When you develop your emotional intelligence, and the ability to understand and manage your emotions and those of others, you see things clearly. You can avoid the following pitfalls to accurate perception and smart choices:

1. How you WISH things were.

2. How you think things SHOULD be.

3. Believing that how things have always been in the past is the way they are now, and ever will be.

4. Assumptions about situations in-the-moment which seem at the surface level to be similar to experiences and people in the past. Assumptions always need to be checked out.

5. Your persona or inauthentic, unintegrated self, which shifts according to mood, emotion, person and situation leaving you without compass or anchor.

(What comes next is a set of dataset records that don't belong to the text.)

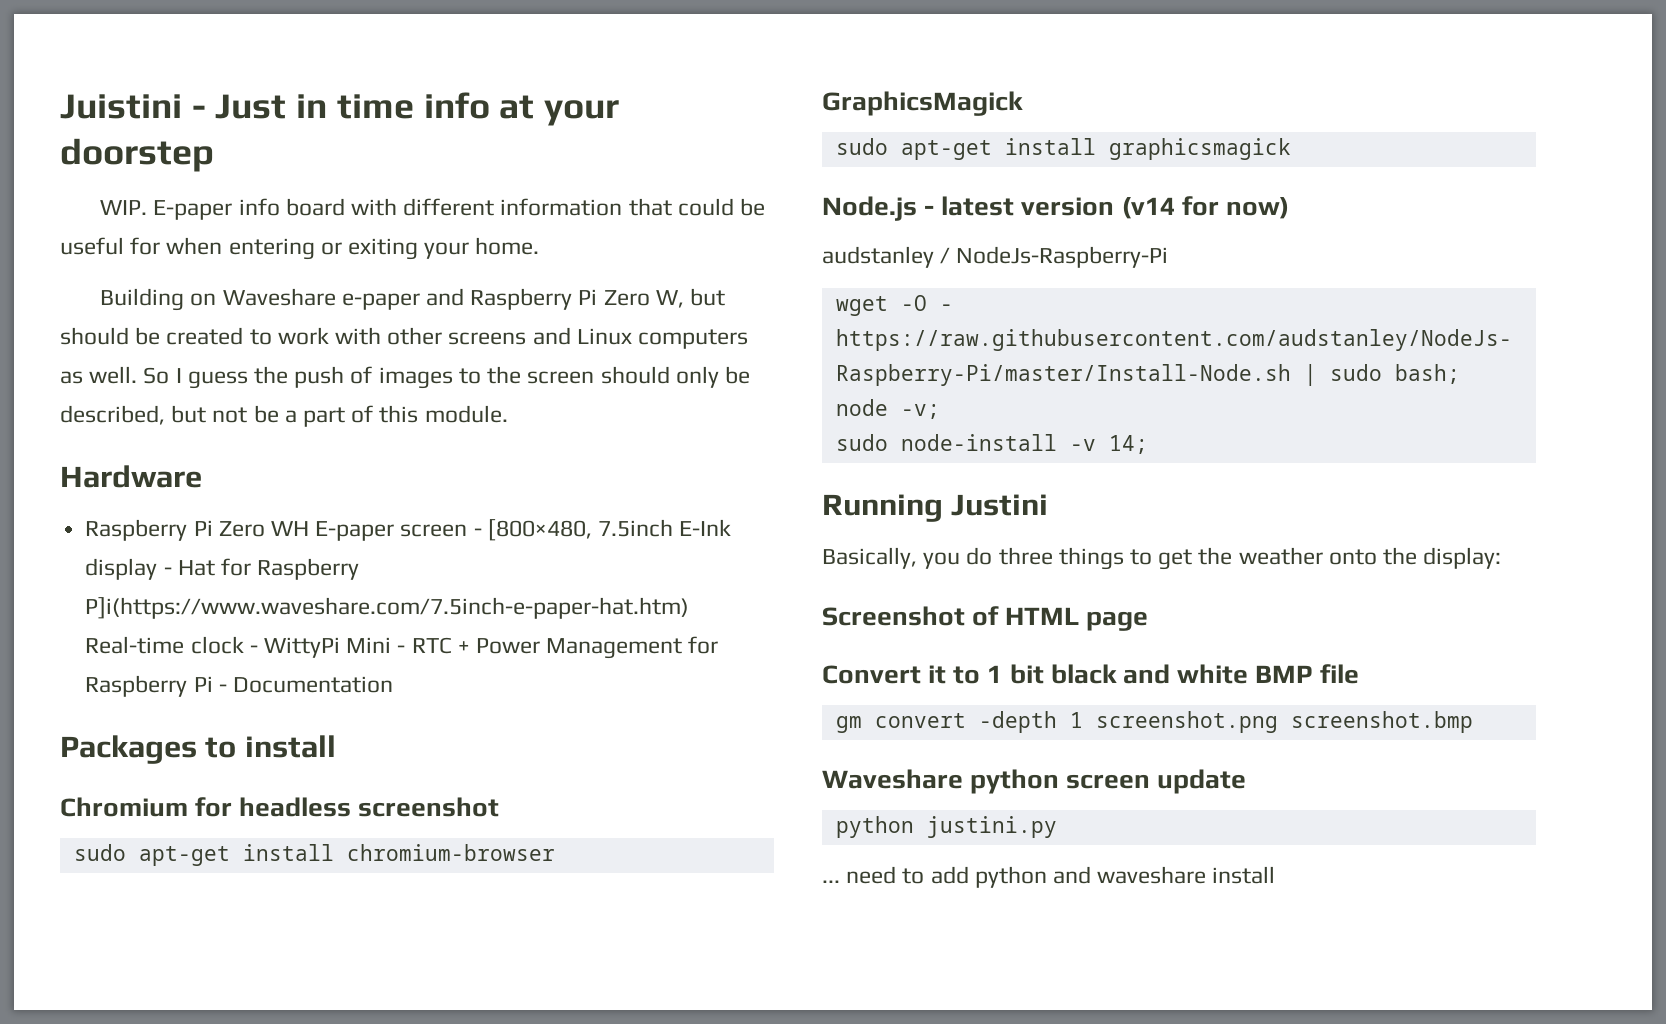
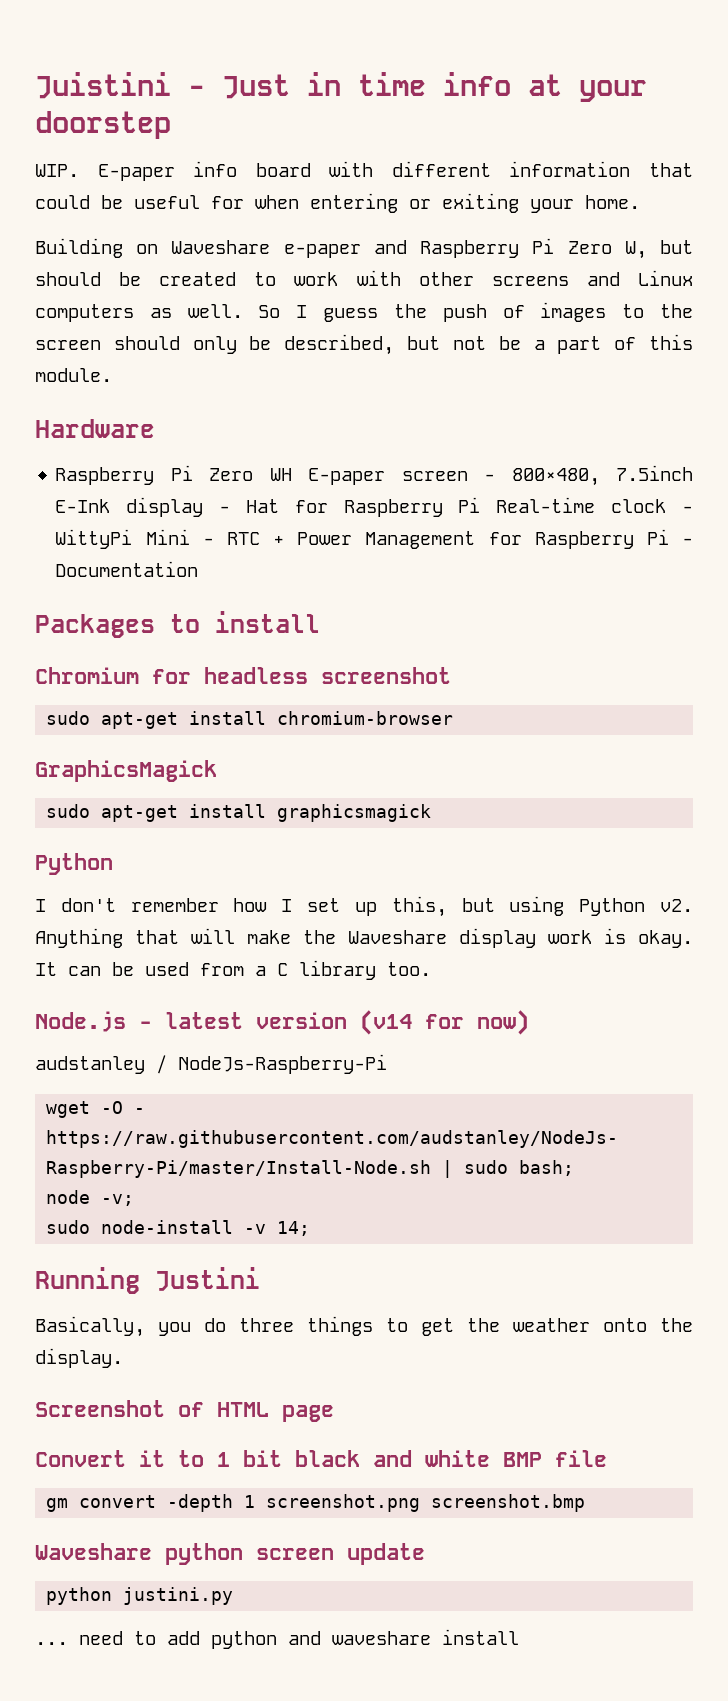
[487,519,592,541] [800×480, -> [511,468,600,486] 800×480,
[85,597,690,619] P]i(https://www.waveshare.com/7.5inch-e-paper-hat.htm) -> [458,497,481,513] Pi
(1291, 149) none -> [35,853,113,875] [35,896,693,917] [35,928,693,948] [35,960,431,980] // Python // I don't remember how I set up this, but using Python v2. Anything that will make the Waveshare display work is okay. It can be used from a C library too.
[1423,547,1502,569] display: -> [35,1348,123,1368] display.

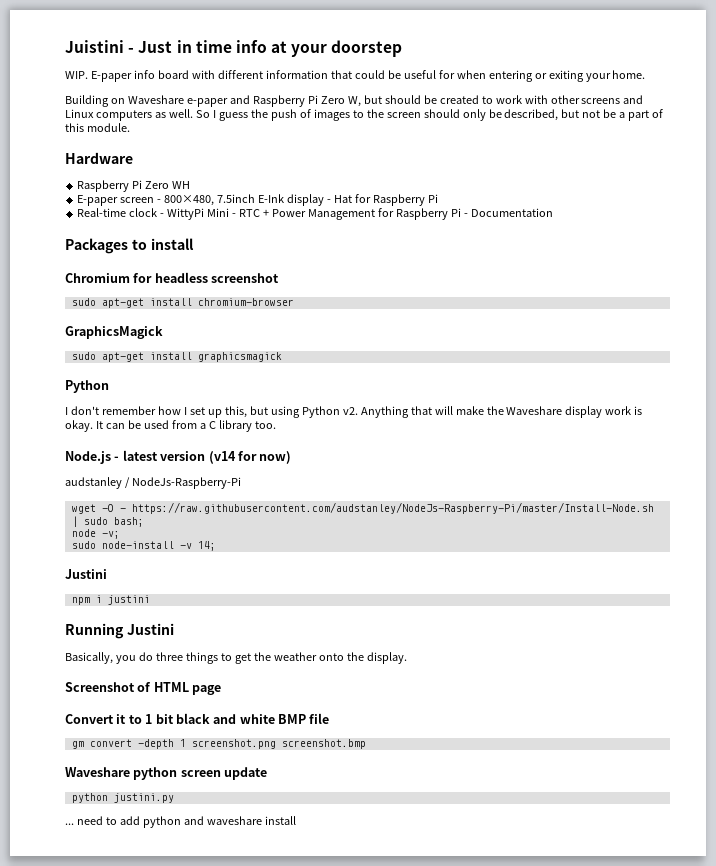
(292, 474) none -> (191, 185) //
(481, 505) none -> (438, 198) //
(311, 1228) none -> [65,569,107,579] [71,595,150,605] // Justini // npm i justini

6. Your ability to delude yourself because of lack of self-knowledge.

7. Self-sabotaging because of lack of self-knowledge, self-management and low EQ.

8. Fear, anger, jealousy and other strong emotions which distort thinking.

9. Hearing what you WANT to hear or NEED to hear instead of what's actually being said. Failing to take into account the other person's nonverbal behavior.

10. Distortion from relying on other people's perceptions of reality and/or "catching" their emotions.

IN SUM: We are our emotions. They influence our perception of reality. The more you understand yourself and your own emotions, the better you can understand their effect upon your perceptions of reality and manage them so you can make smart choices.

Emotional Intelligence means understanding which of your three brains is operating (reptilian, limbic or neocortex), and which brain[s] you need to be in. Emotions guide us and give us information, but sometimes we need to get to the neocortex to make the decision. For instance, you may be angry and feel like hitting someone, but your "thinking brain" will tell you this isn't a wise course of action. By the same token, you may love someone (limbic) while your neocortex keeps giving you reasons not to.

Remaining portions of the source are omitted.